1991 ile 2008 arasında Emir Turizm’le bizzat meşgul oldum. Rabbim bize Emir Turizm aracılığıyla bolca rızıklar ihsan etti. Şimdilerde küçük oğlum Eymen Faik’in yönettiği Emir Turizm, kazanç kaynağı olmaya devam ediyor.

Okuyucularımızın ders alabileceğini düşünerek Emir Turizm’de yaşadığım çok önemli bazı olayları anlatmadan geçemeyeceğim.

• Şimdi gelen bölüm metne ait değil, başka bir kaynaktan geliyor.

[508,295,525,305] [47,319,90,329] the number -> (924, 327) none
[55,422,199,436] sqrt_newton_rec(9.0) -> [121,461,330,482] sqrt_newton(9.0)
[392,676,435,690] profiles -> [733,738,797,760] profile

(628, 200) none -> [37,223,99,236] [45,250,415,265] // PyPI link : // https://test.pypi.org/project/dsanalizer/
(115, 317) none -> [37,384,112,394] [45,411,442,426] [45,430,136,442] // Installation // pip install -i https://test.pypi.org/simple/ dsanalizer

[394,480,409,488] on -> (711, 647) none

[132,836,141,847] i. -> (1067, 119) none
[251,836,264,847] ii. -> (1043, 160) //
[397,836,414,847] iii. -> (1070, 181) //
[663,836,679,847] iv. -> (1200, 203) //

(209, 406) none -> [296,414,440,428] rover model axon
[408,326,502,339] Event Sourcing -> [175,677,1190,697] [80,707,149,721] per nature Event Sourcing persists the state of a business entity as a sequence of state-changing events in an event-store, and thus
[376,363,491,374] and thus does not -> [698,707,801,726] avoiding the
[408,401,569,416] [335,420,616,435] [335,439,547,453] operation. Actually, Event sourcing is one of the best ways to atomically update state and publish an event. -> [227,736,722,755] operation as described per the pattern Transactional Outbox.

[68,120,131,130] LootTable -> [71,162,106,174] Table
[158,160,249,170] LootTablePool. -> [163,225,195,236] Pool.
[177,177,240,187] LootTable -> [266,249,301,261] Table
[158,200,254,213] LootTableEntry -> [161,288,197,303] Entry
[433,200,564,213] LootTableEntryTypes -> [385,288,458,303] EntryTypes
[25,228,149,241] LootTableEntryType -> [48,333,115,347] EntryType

Brifing Acentesi Tarafından Dolandırılışımız

Son dönemlerde yapılan yasa değişikliğiyle IATA olmak koşuluyla her A grubu seyahat acentesi hac turları organize edebilir. Ama uzun yıllar Hac organize edebilme yetkisi yurt dışından döviz getiren acentelere, getirdikleri döviz oranında veriliyordu. Onlar inanç ve uygulama olarak Haccın dışında oldukları için aldıkları hac kontenjanlarını bizim gibi döviz girdisi olmayan acentelere örneğin kişi başı 300 dolara devrediyorlardı.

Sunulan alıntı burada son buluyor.